The Colonial Theatre Tea Garden

The beauty spot of downtown Richmond was, in 1921, the Tea Garden of the brand-new Colonial Theatre. Herein, we recreate the essence of elegance, joy and hauteur that was once found in Virginia's first real picture palace. Bathtub gin is available at the top of the grand ramps.

Tuesday, August 19, 2003

When I was a little rugrunner back in the ‘70s, I thought that it was really cool when the lights went out. Now, in those prehistoric days when brightly-colored polyester daisies ruled the world, things were not quite as dependent upon power grids as they now are. Central air wasn’t yet ubiquitous; nobody had a personal computer and everybody still had something in the house that was just a radio with no extraneous functions. Many people had radios that worked on batteries. I’ve found that in the past ten years, if anyone has a battery-operated radio at all, it’s probably the unused part of his Walkman. And people actually relied on newspapers for information—which they should do still, given the laughable incompleteness of television news.

My parents did not seem amused by the power outages, which were frequent in suburban Baltimore of the mid-‘70s. I didn’t understand why; they had a windup alarm clock and we always had plenty of candles. Even in those days when people actually still sat outside in the summertime and visited with neighbors, it was always a social event when electricity decided to go on vacation.

It finally occurred to me that perhaps my parents and the other grownups were freaked out by power outages because of what had happened a few short years before in the giant blackouts of the late ‘60s. In the wake of that destruction, I’m sure that my mother was probably imagining looting and lawlessness on Lexington street every time the lights flickered.

Interestingly, now that I live in a house much older than any that my parents ever owned, and in a much older section of the metropolis, the lights go out only on the rarest occasions. The last time I can remember was about five years ago. Since Baltimore Gas and Electric is operating on ancient systems and serves a city full of decrepit old wiring, this is pretty amazing.

I realize now that in the ‘70s, it’s quite likely that BG&E was frantically trying to keep the city itself lit to avoid the horrors that had befallen other cities—thus, our little suburban enclave got short shrift.
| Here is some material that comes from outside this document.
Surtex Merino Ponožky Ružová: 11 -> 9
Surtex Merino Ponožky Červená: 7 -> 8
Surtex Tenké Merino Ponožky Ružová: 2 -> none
Natch, the TV news programs these days never fail to interview a suburbanite from some far-flung corner, irate that his PlayStation is incapacitated. Sorry, bub, but when it comes between keeping your McMansion air-conditioned and keeping the lights on at the Hotel Lord Baltimore, you just kinda lose.

I’m thankful that I maintain such an anachronistic household that I never have to really worry about such things. I can even be the center of the neighborhood if the lights DO fail; with a manually-operated phonograph and a foot-pumped Pianola, I’m the only one for blocks with entertainment. Still, I think the only blackout problem that ever really worries people around here is the potential lack of cold mixers.

Congratulations to New York and Detroit for not imploding when the lights went out. Perhaps some of the unpleasant events of the last two years have convinced people that small inconveniences are exactly that.

Wednesday, August 13, 2003

Everyone knows the maxim that blood is thicker than water. On the most superficial level, this is entirely true; I had a nasty shaving accident last week and am still trying to get the blood out of the towel. With my luck, one of my neighbors—probably the Californian lady who’d never seen anybody hanging laundry out to dry—will report a massacre to the police.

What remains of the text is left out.